Exercise instructions:
Please copy, exactly as they appear below, the lines from the one containing "total: 5815.35 -> 9467.97" through the one containing "17.50 = 70.00".

Listed entries:
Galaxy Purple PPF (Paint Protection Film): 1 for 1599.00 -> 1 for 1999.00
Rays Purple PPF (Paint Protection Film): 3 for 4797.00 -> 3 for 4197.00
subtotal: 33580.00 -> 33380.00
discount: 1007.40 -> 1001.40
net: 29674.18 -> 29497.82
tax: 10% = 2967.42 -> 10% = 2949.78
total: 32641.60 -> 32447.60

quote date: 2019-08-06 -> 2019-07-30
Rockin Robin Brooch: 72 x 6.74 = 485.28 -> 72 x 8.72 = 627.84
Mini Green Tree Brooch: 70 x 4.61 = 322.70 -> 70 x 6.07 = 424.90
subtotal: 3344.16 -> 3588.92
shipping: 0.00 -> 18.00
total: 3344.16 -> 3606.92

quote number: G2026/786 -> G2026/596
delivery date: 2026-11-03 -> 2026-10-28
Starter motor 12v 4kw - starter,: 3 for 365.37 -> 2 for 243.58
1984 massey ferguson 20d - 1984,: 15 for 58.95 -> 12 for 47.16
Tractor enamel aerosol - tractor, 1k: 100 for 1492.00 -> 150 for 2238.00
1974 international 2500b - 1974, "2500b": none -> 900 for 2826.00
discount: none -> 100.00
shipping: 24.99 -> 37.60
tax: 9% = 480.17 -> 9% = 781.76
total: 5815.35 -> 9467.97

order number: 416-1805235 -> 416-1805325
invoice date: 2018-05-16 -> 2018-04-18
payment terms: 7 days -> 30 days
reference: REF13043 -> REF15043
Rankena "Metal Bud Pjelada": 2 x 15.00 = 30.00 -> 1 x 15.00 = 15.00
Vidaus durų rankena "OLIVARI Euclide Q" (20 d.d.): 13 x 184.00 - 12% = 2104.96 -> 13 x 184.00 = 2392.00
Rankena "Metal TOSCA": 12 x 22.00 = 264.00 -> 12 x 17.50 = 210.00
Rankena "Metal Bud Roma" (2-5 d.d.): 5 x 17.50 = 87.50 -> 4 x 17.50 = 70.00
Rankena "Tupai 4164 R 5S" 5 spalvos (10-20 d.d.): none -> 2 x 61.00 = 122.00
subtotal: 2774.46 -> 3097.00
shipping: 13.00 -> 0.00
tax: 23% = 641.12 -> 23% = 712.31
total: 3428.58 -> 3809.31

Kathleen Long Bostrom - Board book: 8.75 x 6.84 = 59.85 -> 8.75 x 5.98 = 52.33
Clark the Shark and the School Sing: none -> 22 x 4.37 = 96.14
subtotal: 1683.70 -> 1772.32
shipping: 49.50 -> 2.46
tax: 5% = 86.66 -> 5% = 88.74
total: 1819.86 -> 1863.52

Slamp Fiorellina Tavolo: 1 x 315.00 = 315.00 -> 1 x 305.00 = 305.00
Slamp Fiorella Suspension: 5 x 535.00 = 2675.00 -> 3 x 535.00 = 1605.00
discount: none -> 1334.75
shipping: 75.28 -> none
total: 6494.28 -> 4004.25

Response:
total: 5815.35 -> 9467.97

order number: 416-1805235 -> 416-1805325
invoice date: 2018-05-16 -> 2018-04-18
payment terms: 7 days -> 30 days
reference: REF13043 -> REF15043
Rankena "Metal Bud Pjelada": 2 x 15.00 = 30.00 -> 1 x 15.00 = 15.00
Vidaus durų rankena "OLIVARI Euclide Q" (20 d.d.): 13 x 184.00 - 12% = 2104.96 -> 13 x 184.00 = 2392.00
Rankena "Metal TOSCA": 12 x 22.00 = 264.00 -> 12 x 17.50 = 210.00
Rankena "Metal Bud Roma" (2-5 d.d.): 5 x 17.50 = 87.50 -> 4 x 17.50 = 70.00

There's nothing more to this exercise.